The color of poop and pee, the smell, volume, consistency, all critical, all things every horse guardian should know about their horse. To know a horse's bowel and bladder habits is to know your horse's health status. Colic does not appear without notice. Nor do gastric ulcers. In equine behavior we learn to read horses, and that means constant and daily observations of their eliminations, please. 
Locomotion is essential to digestive elimination. As you all know, when a horse moves, they most often eliminate. Colic is most often caused by deprivations of movement and forage. So there you have it. The leading cause of death in stabled horses is colic, and colic is caused by nutritional mismanagement. We know the cause of colic, and it is in inappropriate stabling and feeding practices. Horses need to move about miles each day, my friends, so get out there and move those horses standing about, please. 
We know where our horses have been. In natural settings, horses had miles and miles of prairie and they took care not to soil their range. When horses are confined, they have no choice but to eliminate where we have put them. With limited space, their pastures become soured by manure and urine, rendering the grass unfit to graze. Pasture management is a huge factor in maintaining appopriate grass to graze. As well, stalls need to be cleaned several times a day to re-create natural. Locomotion is essential to digestion, respiration, metablism, and hoof health. Everything about the horse is dependent on abundant locomotion and near-constant chewing.
The accumulation of manure can be massive when space is limited, not to mention unhealthy. Digestion is a constant process oft impaired by stabling, as colic surgeons attest. Often the quality of stables can be determined by the efficiency and tidiness of manure management. Manure harbors bloodworms, nemesis of the stabled horse. Manure sours the grass. Manure deteriorates hoof health. Get that manure out of the stable please, unless you like veterinary bills.
Colic is seldom, if ever, noted in natural settings, where horses take great care to avoid grazing where they have eliminated. One thing I have noticed, is that farms where I am called to deal with colic sure have a lot of horsepoop around. Piled-up manure usually means the horses aren't moving much. The accumulation of manure correlates directly with the accumulation of veterinary bills. The more manure allowed to accumulate, the more horse unthriftiness. 
24/7 forage, friends, and locomotion are what keep horses healthy.
Of course as we all know by now 24/7 forage provides consistency.
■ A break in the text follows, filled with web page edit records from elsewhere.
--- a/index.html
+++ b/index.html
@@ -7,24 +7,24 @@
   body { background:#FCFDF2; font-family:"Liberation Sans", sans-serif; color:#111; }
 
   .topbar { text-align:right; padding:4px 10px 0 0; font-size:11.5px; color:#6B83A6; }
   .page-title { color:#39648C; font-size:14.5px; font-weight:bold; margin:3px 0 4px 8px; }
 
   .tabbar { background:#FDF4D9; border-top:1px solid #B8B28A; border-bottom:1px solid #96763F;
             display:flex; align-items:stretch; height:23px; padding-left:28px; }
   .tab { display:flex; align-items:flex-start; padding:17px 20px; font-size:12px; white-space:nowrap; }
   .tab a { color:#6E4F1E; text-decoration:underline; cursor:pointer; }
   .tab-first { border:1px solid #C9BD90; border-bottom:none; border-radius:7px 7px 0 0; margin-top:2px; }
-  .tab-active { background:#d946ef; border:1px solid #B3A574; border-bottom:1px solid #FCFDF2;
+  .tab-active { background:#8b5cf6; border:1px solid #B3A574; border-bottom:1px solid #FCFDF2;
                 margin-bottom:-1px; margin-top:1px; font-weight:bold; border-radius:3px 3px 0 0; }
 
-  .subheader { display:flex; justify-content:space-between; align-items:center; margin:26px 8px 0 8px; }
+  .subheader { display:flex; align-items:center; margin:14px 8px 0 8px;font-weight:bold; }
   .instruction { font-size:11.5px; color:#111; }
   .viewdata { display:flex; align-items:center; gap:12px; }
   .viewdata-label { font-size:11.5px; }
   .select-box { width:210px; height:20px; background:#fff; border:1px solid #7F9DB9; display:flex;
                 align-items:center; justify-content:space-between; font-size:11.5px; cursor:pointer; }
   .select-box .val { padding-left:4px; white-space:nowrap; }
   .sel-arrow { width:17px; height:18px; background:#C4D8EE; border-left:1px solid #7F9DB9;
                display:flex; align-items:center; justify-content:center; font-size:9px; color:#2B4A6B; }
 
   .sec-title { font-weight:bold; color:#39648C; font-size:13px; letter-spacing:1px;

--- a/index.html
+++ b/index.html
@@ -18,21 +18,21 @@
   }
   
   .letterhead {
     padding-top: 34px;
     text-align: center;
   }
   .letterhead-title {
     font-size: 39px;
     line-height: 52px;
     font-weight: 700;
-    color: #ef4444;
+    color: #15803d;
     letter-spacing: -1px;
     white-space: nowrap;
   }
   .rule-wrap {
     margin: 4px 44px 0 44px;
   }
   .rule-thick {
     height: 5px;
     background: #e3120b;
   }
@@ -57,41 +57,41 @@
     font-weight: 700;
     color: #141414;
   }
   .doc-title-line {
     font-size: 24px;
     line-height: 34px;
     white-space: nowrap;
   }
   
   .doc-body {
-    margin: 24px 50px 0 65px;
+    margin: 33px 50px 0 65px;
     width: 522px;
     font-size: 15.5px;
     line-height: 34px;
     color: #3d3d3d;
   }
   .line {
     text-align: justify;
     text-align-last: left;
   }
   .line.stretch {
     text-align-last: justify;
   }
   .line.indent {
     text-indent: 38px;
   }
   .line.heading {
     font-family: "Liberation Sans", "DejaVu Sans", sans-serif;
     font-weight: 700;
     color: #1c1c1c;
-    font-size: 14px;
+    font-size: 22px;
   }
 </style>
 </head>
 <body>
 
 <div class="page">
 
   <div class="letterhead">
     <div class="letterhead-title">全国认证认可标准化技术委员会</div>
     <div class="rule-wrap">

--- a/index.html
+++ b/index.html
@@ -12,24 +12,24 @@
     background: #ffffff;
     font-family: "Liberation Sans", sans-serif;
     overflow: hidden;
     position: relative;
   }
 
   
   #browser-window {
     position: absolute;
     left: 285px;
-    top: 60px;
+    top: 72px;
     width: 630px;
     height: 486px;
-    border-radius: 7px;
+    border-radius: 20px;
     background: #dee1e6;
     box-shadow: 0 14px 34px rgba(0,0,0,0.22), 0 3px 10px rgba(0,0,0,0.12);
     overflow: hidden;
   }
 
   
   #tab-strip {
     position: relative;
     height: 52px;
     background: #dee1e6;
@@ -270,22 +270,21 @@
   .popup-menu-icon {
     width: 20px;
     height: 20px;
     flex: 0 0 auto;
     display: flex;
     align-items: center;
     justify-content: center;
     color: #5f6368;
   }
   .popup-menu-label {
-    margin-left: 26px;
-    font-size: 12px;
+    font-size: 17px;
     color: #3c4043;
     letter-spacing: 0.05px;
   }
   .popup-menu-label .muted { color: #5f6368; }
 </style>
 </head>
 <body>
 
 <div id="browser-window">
With 24/7 forage there is no digestive change, my friends, and often no colic, as feral horses attest.  All systems in the horse are interdependent and interrelated. When the digestive system fails due to horsefolk changing  diet inappropriately, the other systems follow suit quickly. With horses, death comes fast, a compassionate survival characteristic. 
Speaking of interrupting vital digestive flow, always let your horse eliminate when he or she wants to eliminate, please, especially when riding. Horsefolk should seldom if ever interrupt the flow of the digestive tract, as the digestive tract of a horse is something that operates non-stop. To move a horse is to stimulate the bowel. Riding stimulates the bowel and woe be you to interfere. If you do not want your horse to eliminate in the ring, then properly train and feed and prepare your horse to avoid that indiscretion. Remember, horses use elimination to communicate to people, as well. Horses reflect what they think of you and your horsemanship by pooping, you know.
A constant monitoring of the feces production and urination is required to monitor and assure the health of our stabled steeds. Horsefolk know road apples inside and out. Road apples reflect health and illness for those able to see, smell, and count.
Digestive disturbances are best addressed early, and this requires keen observation of what our horses are eating, when and in what quantities and quality, and the outcome. You all should know how many times each day your stabled horse eliminates. It behooves you to recognize any change in your horse's elimination pattern immediately. Very important, as well, is your constant monitoring of your horse's borborygmi and respiration, especially with horses taken out of their routine to attend competitions. Remember salt. Do not forget water. Horse need their vibrissae to properly handle changes in feed and water, so please do not deprive them of those critical sensory structures, por favor. I hear repeated reports that a horse will not eat or drink for three days after their vibrissae are clipped. Colic surgeons have flourished. Have you seen the cars their kids drive?
Although we have little use for our eliminations, the survivalist horse utilizes manure to communicate with other horses. Horses use their acts of elimination as well as the scents of their manure and urine to enhance their survival in ways in which we can only sit back and wonder.

DrSid

Dr Gustafson is an equine veterinarian, veterinary behaviorist, and novelist. He helps refine horse and dog training methods to accommodate the inherent nature and behavior of horses and dogs. Applied veterinary behavior enhances optimum health, performance, soundness, contentment, and longevity in animal athletes. Natural approaches to development, training, nutrition, and conditioning sustain equine health and enhance performance. Behavioral and nutritional enrichment strategies enhance the lives of stabled horses. Training and husbandry from the horse's perspective result in content, cooperative, competitive horses.
Doctor Gustafson provides equine behavior consultations to help re-create the needs and preferences of horses in training and competition to achieve medication-free winning performances.

Wednesday, June 18, 2014

Grooming, the art and science of pair-bonding with horses

Grooming
To pair bond and establish familiarity, one must brush their horse, often and regular. Massage is essential to maintain health in stabled horses, full body massage, por favor. Massage is diagnostic and therapeutic. Rub your stabled horses, please, rub them everywhere, do not forget to rub the coronary bands. Rub them before tacking up, rub to make sure they are sound. Rub, rub, rub, as rubbing creates winners. Forget the bute, and rub.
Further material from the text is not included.